This is not about what we saw watching the debates, but about whether they benefited us or not. Did they open up debate? Did they change politics, and if so, for the better or worse?
For instance, I regularly see commentators saying that the US has had Presidential debates for 50 years and that its about time we "caught up". The thing is ... we don;t have a Presidential system. Or we didn't until 'President' Blair got hold of it, anyway.
We are supposed to be electing a local MP, not a Prime Minister. We're supposed to be choosing policy, not personality. And whatever else you can say, these three debates have certainly dominated campaign, largely because the media spends several days chattering about what they anticipate, then afterwards, a few days arguing about who "won", then they go back to anticipating again.
Also, the format of them is so forced. Take the final debate last night. The first question last night was very clearly about the lack of honesty in spending cuts, and while it didn't mention the IFS report, that was very clearly what it was driving at. Not a single one of the candidates addressed the actual question. All they did was spout the drivel they've been spouting for weeks about the tip of the iceberg they have been talking about and ignored that the question was about the submerged bit they've been actively ignoring. Dimbleby did what he could to address it by repeating the question before handing it back for the follow-up, but he's not allowed to editorialise in the way Paxman or Nadrew Neil would by pointing out that the arrogant politicians had ignored the actual question in order to make a policy statement that we've all heard (if we're interested enough to listen) dozens of times already.

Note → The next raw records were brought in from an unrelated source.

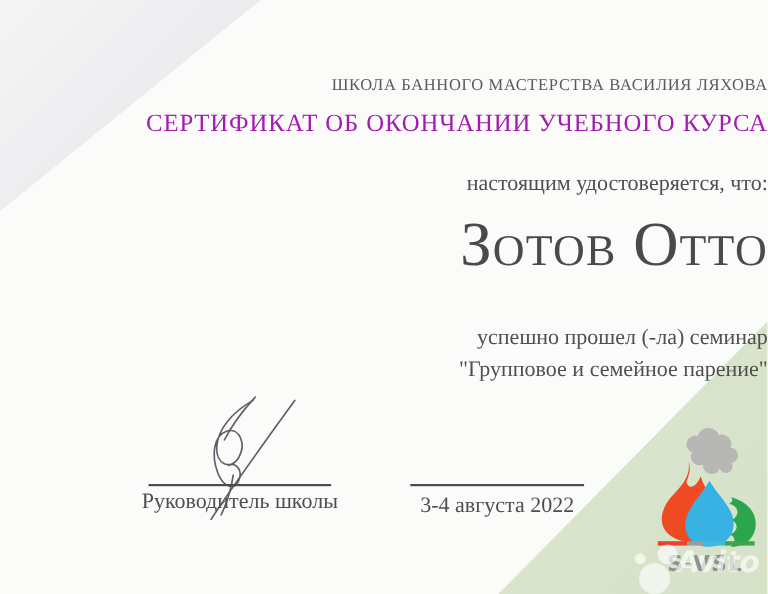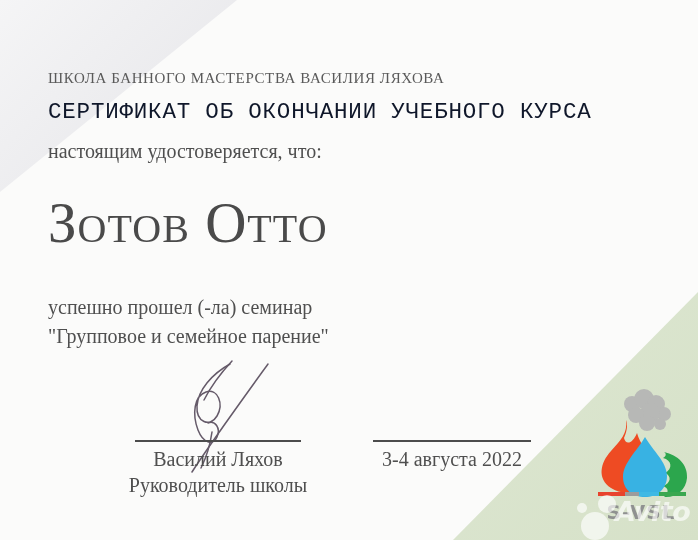"ШКОЛА БАННОГО МАСТЕРСТВА ВАСИЛИЯ ЛЯХОВА" .ctext { text-align: left -> right }
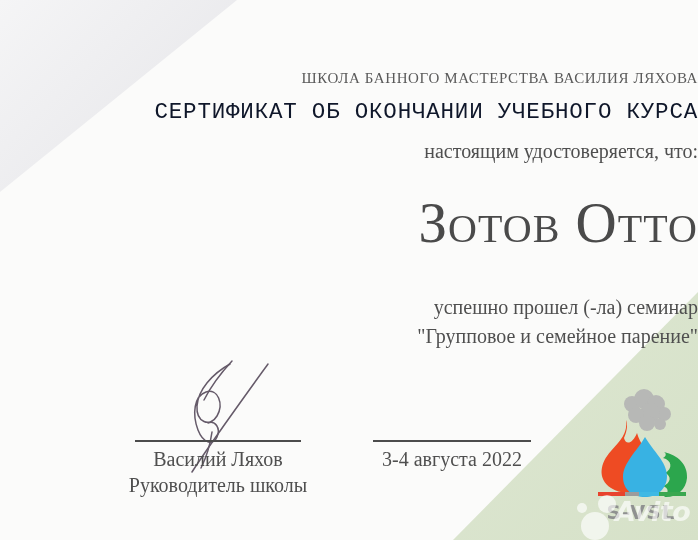"СЕРТИФИКАТ ОБ ОКОНЧАНИИ УЧЕБНОГО КУРСА" .title { color: #0f172a -> #a21caf; font-family: Liberation Mono, monospace -> none }
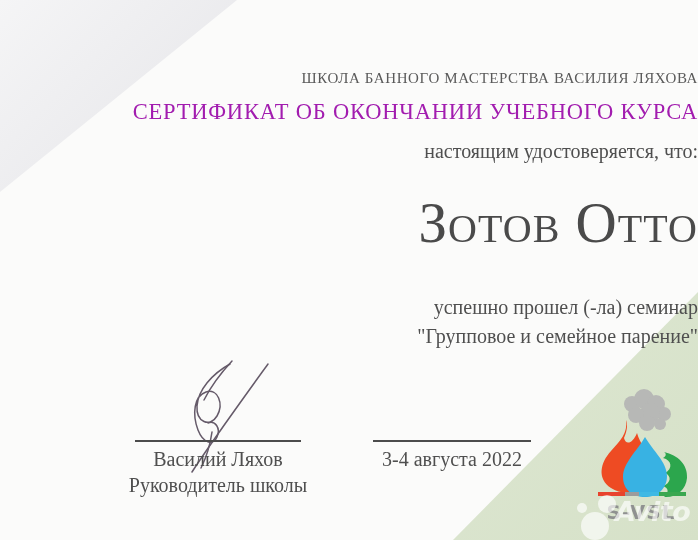"настоящим удостоверяется, что:" .attestation { top: 140px -> 156px }
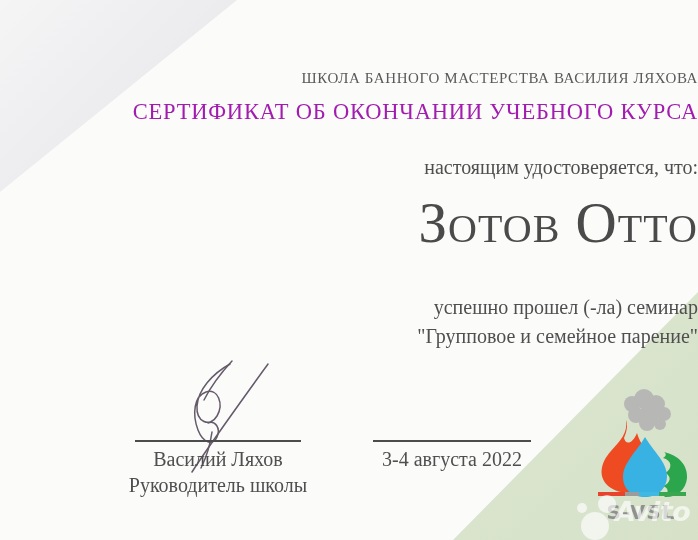"Василий Ляхов" div.signer-name { html: <div>Василий Ляхов</div> -> none }
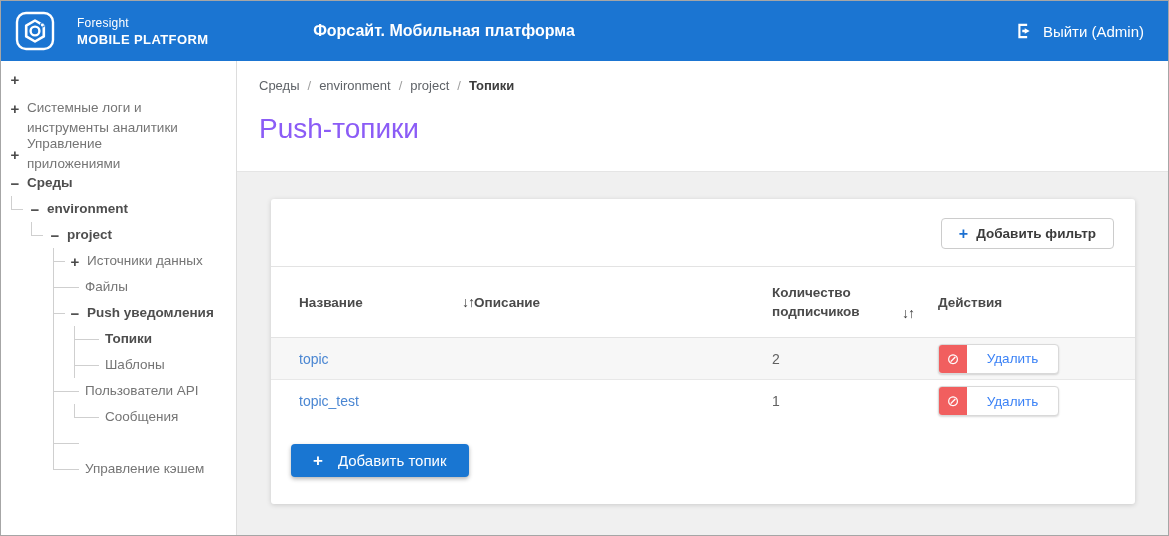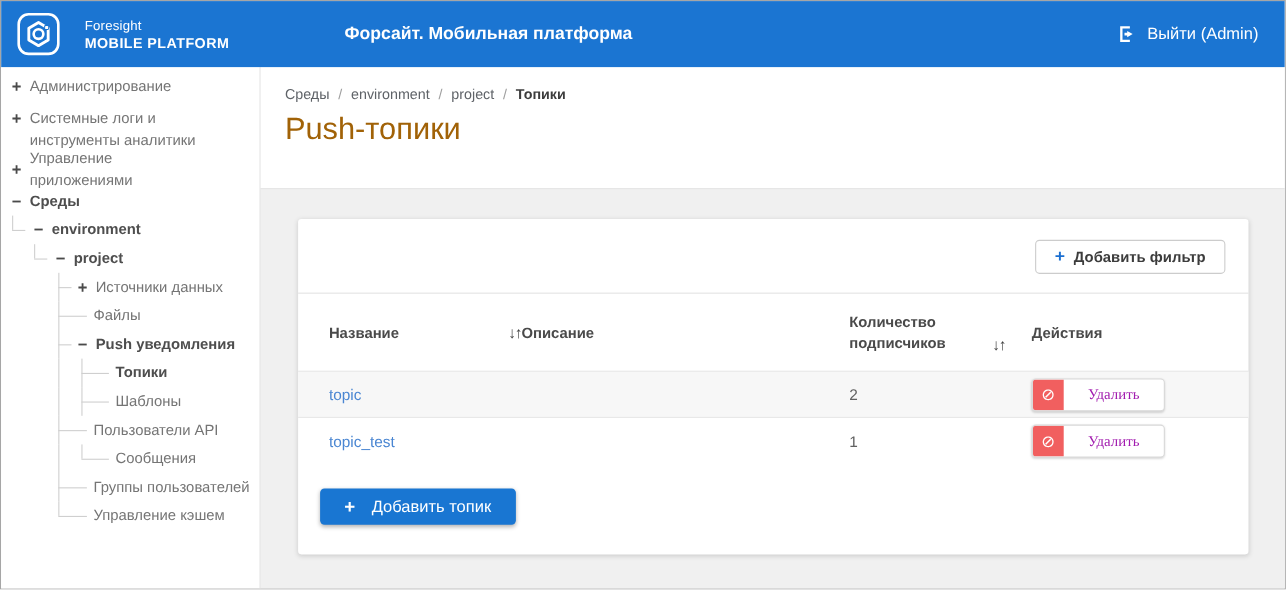"Администрирование" span.lbl { html: <span>Администрирование</span> -> none }
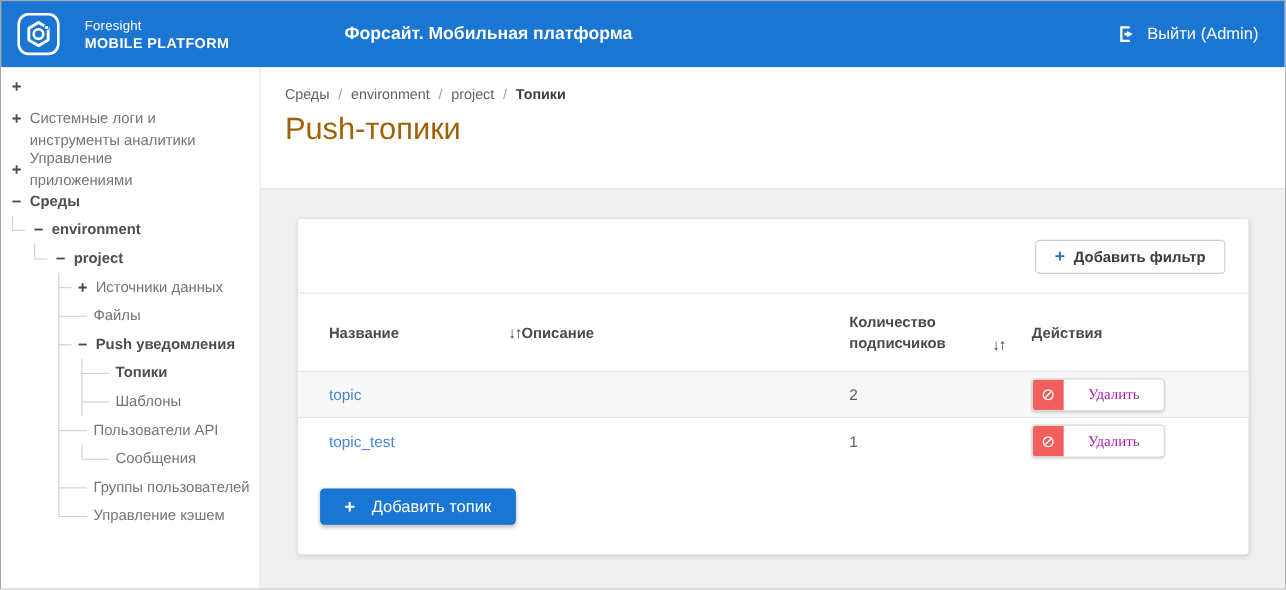"Push-топики" .page-title { color: #a16207 -> #8b5cf6; margin-top: 8px -> 20px }
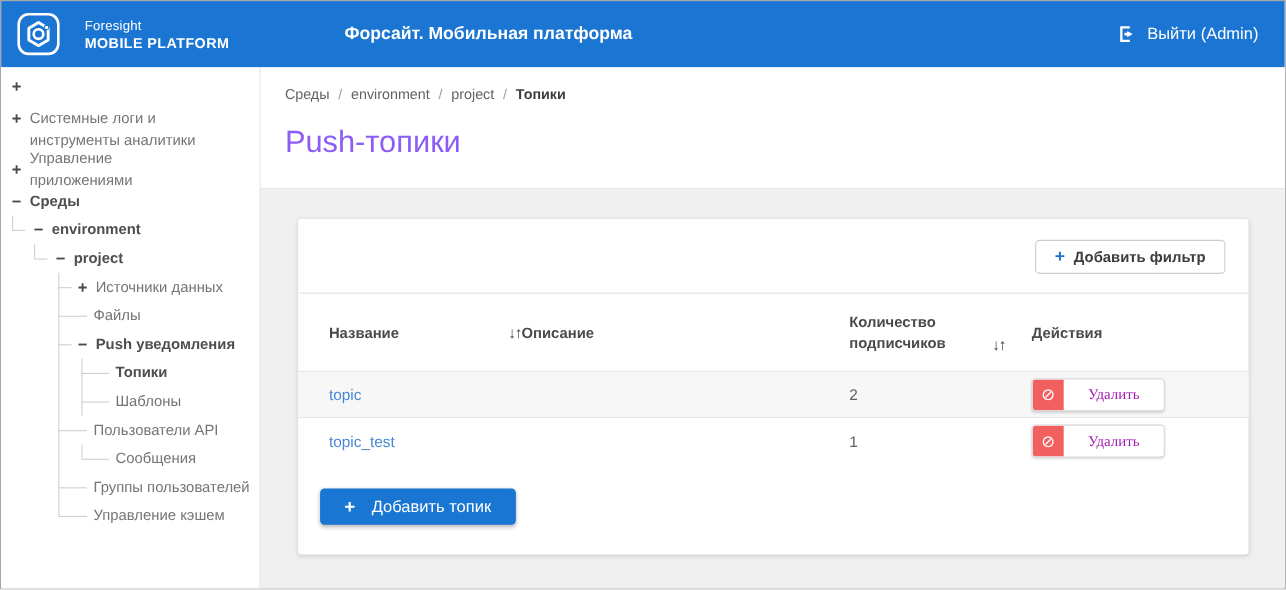"Удалить" .del-lbl { color: #a21caf -> #3b82f6; font-family: Liberation Serif, serif -> none }
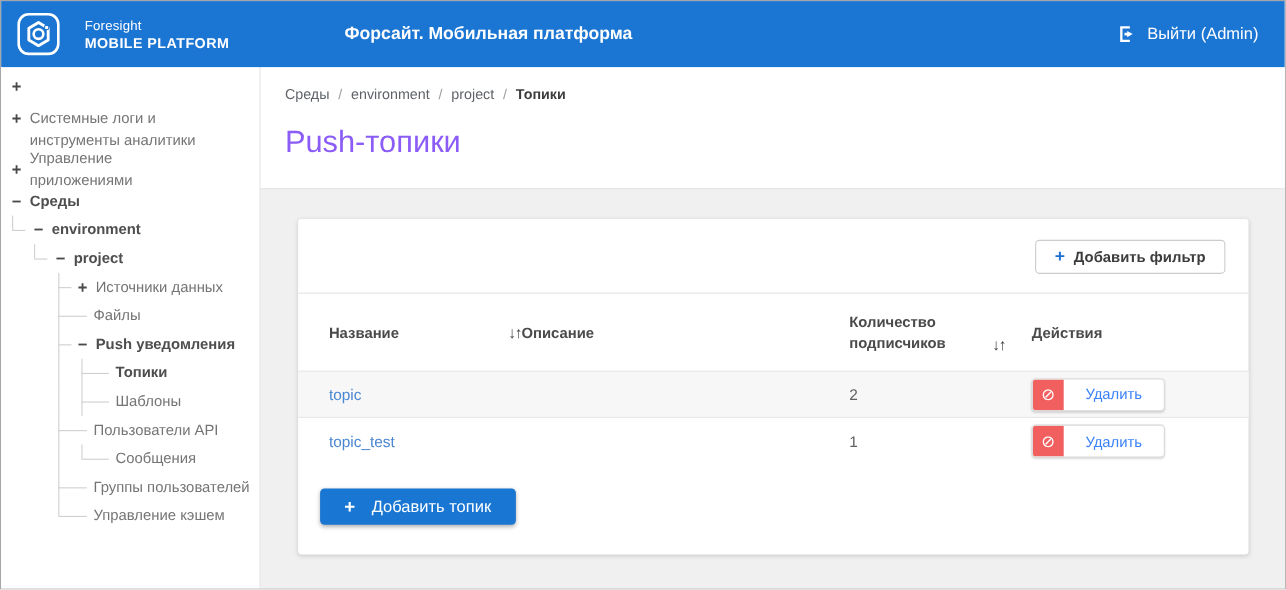"Группы пользователей" span.lbl { html: <span>Группы пользователей</span> -> none }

In my view, we learn nothing new about policy from these debates, and all they were was a kind-of combined party political broadcast, from all three at the same time. They did not hold any of the candidates to account, and were more about who could present well in that format than about what the parties will do if they gets their backsides on the chairs of power.
Presidential debates might work when you're electing a President, in a system with the checks and balances of a Congress, but we don;t have that system.
Where they did score, big and unexpectedly, was catapulting the LibDems into a credible force and changing the three party system. while I disagree with much of what they stand for, at least they now have more of a chance to stand for it. But it may be a chance that doesn't hold beyond this election. If the LibDems do well, we may well have seen the system change permanently. If they can't convert poll popularity to votes next Thursday, it'll reinforce the impression that they aren't a credible alternative and it'll probably be a generation or two before they get another chance.
Meantime, we've seen what's been described as X-Factor politics from these debates. Whatever Brown is (and both form=um rules and obscenity laws preclude me from passing my personal opinion on that), I don't think anybody including the man himself would pretend he's a natural at TV slickness. But I want Brown booted out of Downing Street because he's a walking economic disaster area, not because he's out-schmoozed by a pair of slick snake-oil salesmen.
My view .... these debates were about presentation not policy, in a ratio of about 9:1, and were a democratic retrograde step. Sadly, it's one where the genie is now firmly out of the bottle and as is common with genies, we stand little chance of ever getting it back in.
Shame. We see so little of real campaigning these days, getting instead a constant diet of carefully staged photo-ops among the faithful, and TV drivel. Come back John Major standing in a market square on your soapbox, or union leaders rousing the members with a good old impromtu speech. At least they were more sincere, not scripted word by word, even if you disagreed with what they said.